The annual production in millions of net tons of bitumous coal
between 1920 and 1968 are stored in a time series object called
bicoal.tons. Analyse this series.
The basic approach to follow to analyse a time series, is
1. Ensure the data is a time series object using the ts function.
2. Plot the data using plot(z) where z is the time series object.
3. Start exploring the series by thinking about whether a transformation
is needed to stabilise variance - you want a homoscedastic (constant
variance) time series to work with.
4. Once the series has been transformed if necessary, begin a
trend-seasonal decomposition. So, first we look at a lowess smooth on the
series to characterise trend and then generally try to fit a low order
polynomial as a parametric model for trend. Remember that to fit a cubic
model or above, you'll probably need to use a "corrected" version of time
(i.e., newtime = time - xxxx where xxxx is a year within the range of the
time data). What this does is allows R to fit the model. This doesn't change
the fitted values for the model, just remember when you write the model
down at the end to use the new time variable.
5. Then we try to characterise any seasonal effect. Season effects are
REGULAR, PERIODIC CYCLES that you can see in the series. They need to be
regular since it is important that we can identify each season explicitly
(e.g. summer occurs every fourth quarter). We've discussed how to fit
constant seasonal factors (which are implemented as setting up a season
factor using a function Factor that is also in the class data). Then I
generally fit the trend-seasonal model using lm or rlm. I also use stl
when it's possible as a diagnostic/exploratory tool, but end up back with
parametric models. We'd also typically look at the seasonal subseries
plots to comfort ourselves that a constant factor seasonal model is
reasonable. Remember that stl is only useful when the time series has
frequency > 1. If you see regular, periodic cycles in the series (whether
the data is measured more than once a year or not), you can always identify
the relevant frequency (the number of data points from one peak to the
next, basically) and use ts(z,frequency=f) where f is the relevant
frequency and then use stl. Also remember that stl is mainly an exploratory
tool to help you work out the basic characteristics of the trend and
seasonal components.
6. Once the trend seasonal model is fit, I start to examine the residuals
from that fit for dependence. There is a function Ident in the class data
that produces plots of the ACF and PACF from which we discuss stationarity
and then try to choose an order for an AR model. Use the ACF to determine
whether the series is stationary (which will be the case if the ACF damps
down to zero (within the dotted lines) as the lag increases). Then use
the PACF to work out which AR model to fit - choose an AR(k) where k is
the last significant spike in the PACF (significant means going outside
the dotted lines). Ident is used to work out a simple dependence model.
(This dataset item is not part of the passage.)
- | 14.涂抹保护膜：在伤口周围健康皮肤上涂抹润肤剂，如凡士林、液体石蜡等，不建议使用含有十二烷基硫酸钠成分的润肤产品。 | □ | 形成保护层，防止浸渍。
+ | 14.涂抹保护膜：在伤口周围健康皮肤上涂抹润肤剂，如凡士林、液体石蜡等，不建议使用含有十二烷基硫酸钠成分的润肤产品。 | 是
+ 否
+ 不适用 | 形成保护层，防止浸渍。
There is another function Raic (e.g. fin = Raic(fits$resid) which is the
command) that can then be used to fit models to the trend-seasonal
residuals ranging from an AR(1) to AR(10) and then, for example, if the
choice was to fit an AR(3) you would use fin$coef[,3] to get the
coefficients and fin$resid[,3] to get the residuals from the AR(3) fit.
We use Raic to fit all models between an AR(1) and an AR(10) so it will
be easy to find the coefficients for the model we choose.
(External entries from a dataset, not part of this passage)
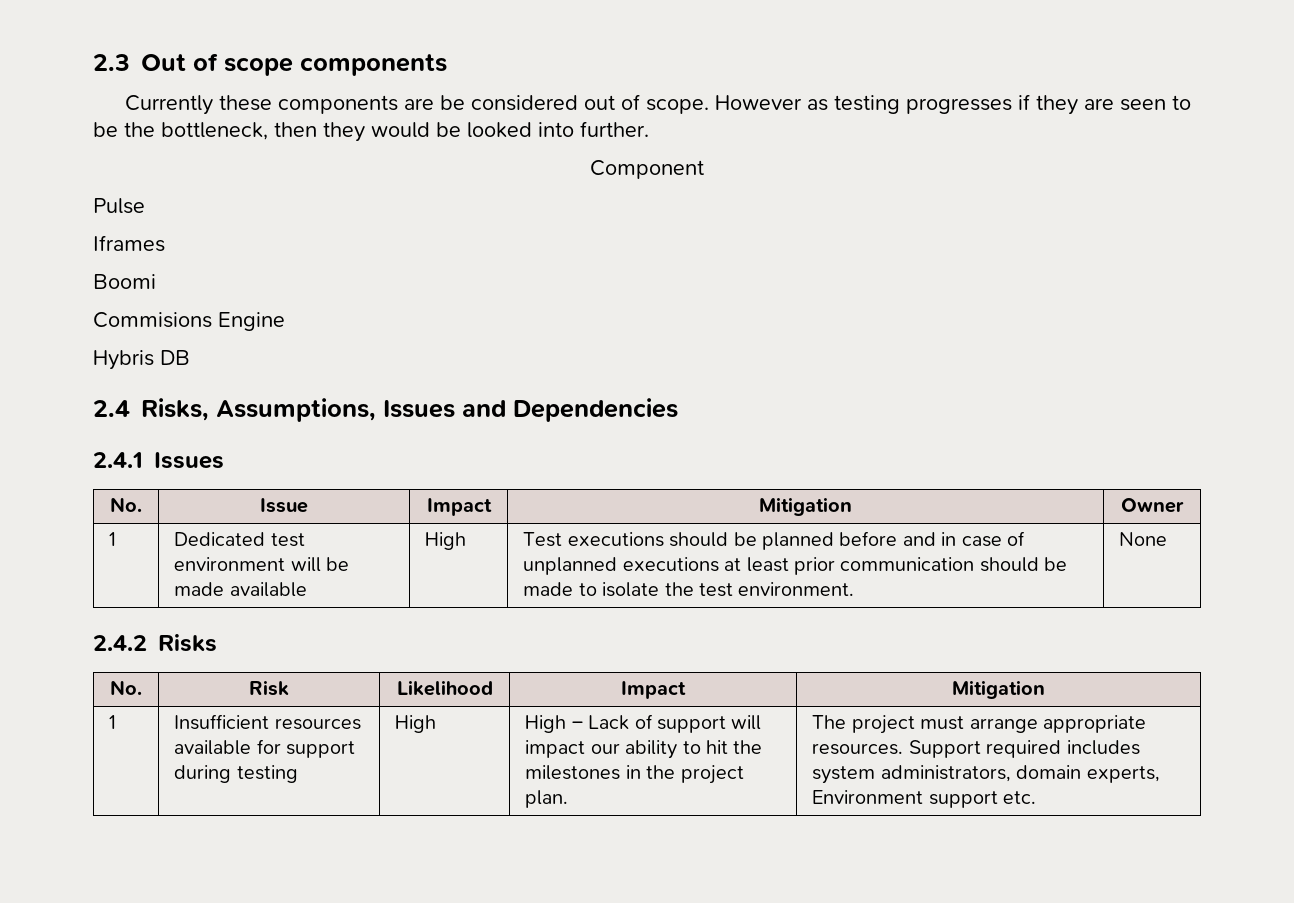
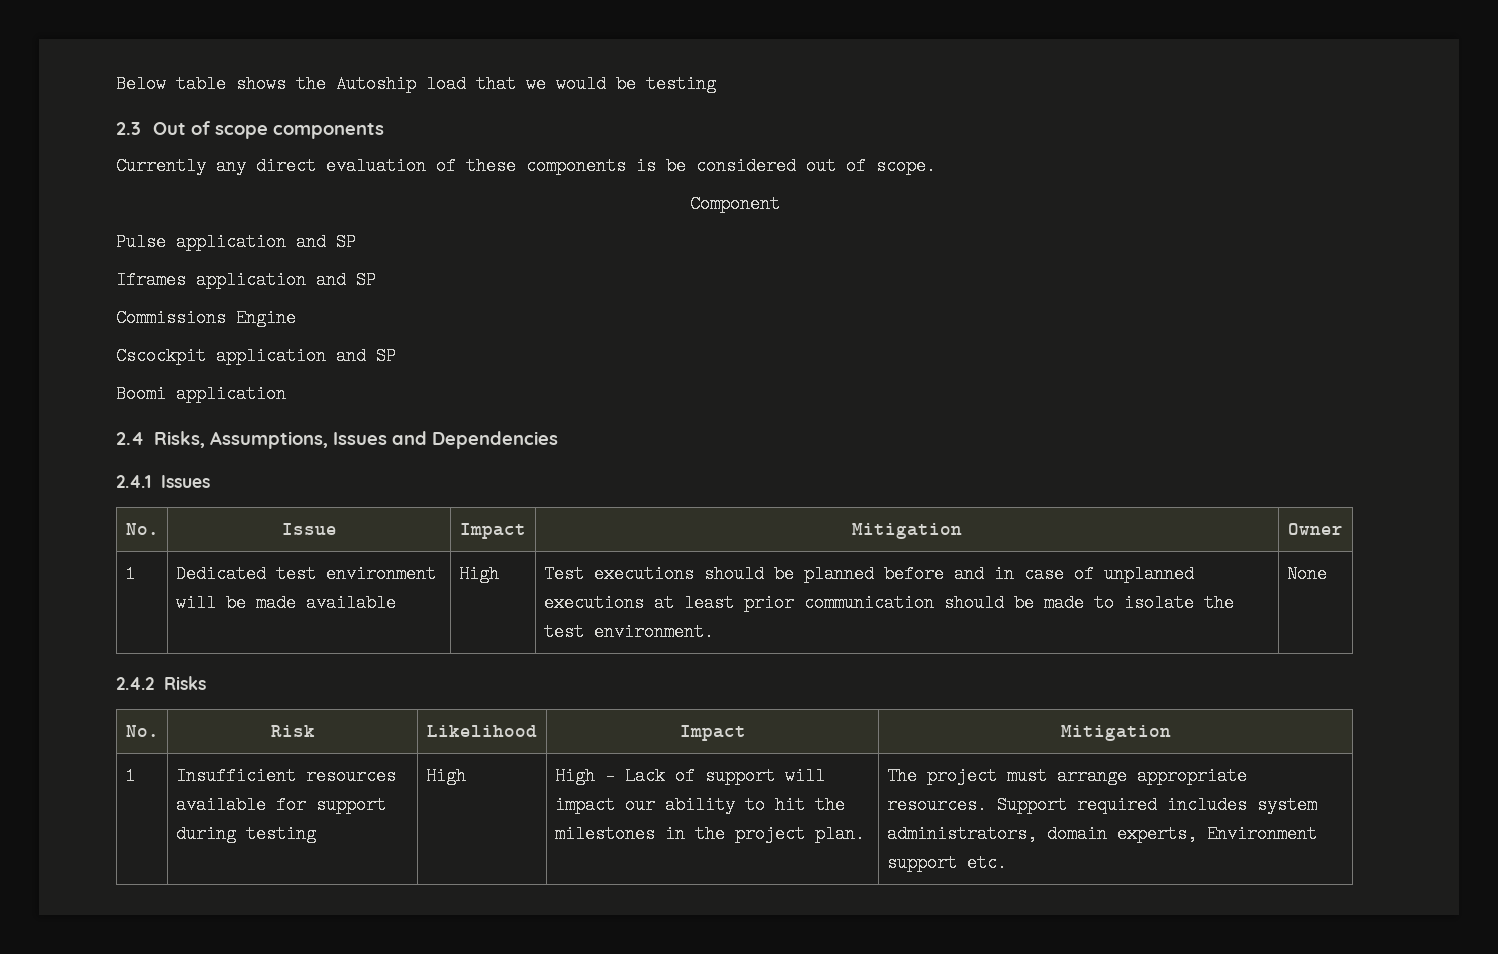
+ Below table shows the Autoship load that we would be testing
- Currently these components are be considered out of scope. However as testing progresses if they are seen to be the bottleneck, then they would be looked into further.
+ Currently any direct evaluation of these components is be considered out of scope.
  Component
- Pulse
- Iframes
- Boomi
- Commisions Engine
- Hybris DB
+ Pulse application and SP
+ Iframes application and SP
+ Commissions Engine
+ Cscockpit application and SP
+ Boomi application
7. Then the residuals from the fit to the irregular series is assessed
(using Ident and Raic again) to check that the AR fit has managed to clean
out all the dependence). Also, at this stage, we would look at the standard
diagnostic plots (residual plots, absolute residual plots, QQ plots) to
check that all the usual assumptions seem valid.
8. A wrinkle that can occur is when the ACF tells us that the irregular
series is not stationary, and if this occurs, there are two options:
option1, either continue and see whether the residuals from the chosen
AR model fit still exhibit the slow decay of their ACF (which means the
problem did not go away) or, option 2, go back and consider strategies
like differencing to induce stationarity in the irregular series. The
analysis then goes through the above steps with differenced data.
9. Make sure you write your final model down in the simplest form. possible.
Generally, this will be written over two lines:
Z(t) = Trend component + Seasonal Component + X(t) (where X(t) is the
irregular series) and
X(t) = a1*X(t-1)+...+ap*X(t-p) (for an AR(p) model).